Public transportation in a country like Colombia can be a space of reflection and vivid dreams of the future we pursue and a space that also defines our present. Through this premise, Verraco and Insurgentes introduce us to their utopia with a soundtrack of IDM from Latin America.

The city of Medellin, surrounded by various architectural and social nuances and at the same time by the mountains, is explored from the visual point of view. The subway allows us to observe, but we move simultaneously on the plane of our thoughts. Many images appear in a burst: those visions/thoughts of the longed-for future.

The question regarding machines and technology arises again: are they a way forward, or will they inevitably subjugate us? We do not know, but we hope, we dream, we build better futures on our way home.


Music: House of Tupamaras (K.Hole_Kardashian & El Traste with M.C Honey Vergony)
Art direction: Claudia Currea & Javiera Valenzuela
Editing: Raúl Vidales
Track: M4RICON4 (Colombia, 2019)

House of Tupamaras explores what is categorized as «Mariconeo y Pluma»: stigmatized and excluded gestures and movements in public places. The collective is interested in nightlife and parties as places of knowledge construction and meeting between different groups. The camera is a tool to visualize and focus on what has been so stigmatized, hidden, and rejected about sexual and gender dissidence, using «voguing sudaka» as a platform of expression. In this video, technology is a means of representation and visibility. But technology is also the incarnation of a sudaka cyborg: marica, dissident, part of a collectivity that builds diverse horizons every night.


Music: Ambivalencia
Editing and Production: Ambivalencia / Camila Valencia
Track: El Agua También Brilla (Colombia, 2020)

Camila Valencia (Ambivalencia) is a visual artist inspired by the universe of nature and the cyborg.
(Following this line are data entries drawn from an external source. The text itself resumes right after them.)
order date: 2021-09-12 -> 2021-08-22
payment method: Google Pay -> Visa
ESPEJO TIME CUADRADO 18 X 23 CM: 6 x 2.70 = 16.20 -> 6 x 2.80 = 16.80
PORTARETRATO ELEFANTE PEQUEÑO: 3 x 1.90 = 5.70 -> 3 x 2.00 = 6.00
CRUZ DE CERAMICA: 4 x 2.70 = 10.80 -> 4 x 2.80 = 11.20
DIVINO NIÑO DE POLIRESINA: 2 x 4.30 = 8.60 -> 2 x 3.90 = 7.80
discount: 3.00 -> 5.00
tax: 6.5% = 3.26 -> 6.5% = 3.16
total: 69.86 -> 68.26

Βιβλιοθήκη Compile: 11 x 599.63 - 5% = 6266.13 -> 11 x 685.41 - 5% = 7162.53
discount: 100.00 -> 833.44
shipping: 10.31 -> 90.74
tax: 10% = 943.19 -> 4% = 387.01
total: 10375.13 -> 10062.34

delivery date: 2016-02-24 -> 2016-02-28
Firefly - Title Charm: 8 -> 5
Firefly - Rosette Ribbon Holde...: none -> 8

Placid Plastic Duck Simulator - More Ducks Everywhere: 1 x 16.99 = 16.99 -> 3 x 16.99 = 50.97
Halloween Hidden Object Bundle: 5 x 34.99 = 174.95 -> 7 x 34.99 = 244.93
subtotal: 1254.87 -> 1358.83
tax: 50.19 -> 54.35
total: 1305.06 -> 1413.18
She is currently a VJ and works with video and analog machines and mixers like the Edirol V-4. These she connects to DVDs, devices, etc., loaded with videotapes that she records herself or finds on the internet or on cassettes. She also gives her visual touch by appropriating machines through circuit bending: opening them and manipulating their circuits. «El Agua También Brilla» is a call to strengthen local possibilities to transform the current pandemic situation and environmental crisis. It proposes unity, the recognition of local knowledge and traditions, and the consolidation of networks to protect and use resources for futures that today seem unimaginable.


Music: Lamediscos
Editing and production: Umbra / María Camila Figueroa
Track: Carrera Circuito (Colombia, 2021)

Colombia is a country defined by patriarchal and violent structures. Being a woman or part of the LGBT community is all about the rage and the constant frustration of being called hysterical for standing against harassment, rape, and the pact of silence inside our communities. Umbra seeks to visualize the private dimension of this context through distortions. She carries out the distorting action with digital tools, in a form of art therapy with which she seeks to overcome pain, traumas, structural violence, etc. The video’s visual narratives transform the pain and enhance the positive, translating emotional and intimate processes into textures and shapes that offer an alternate reality: a space of harmony and absolute security.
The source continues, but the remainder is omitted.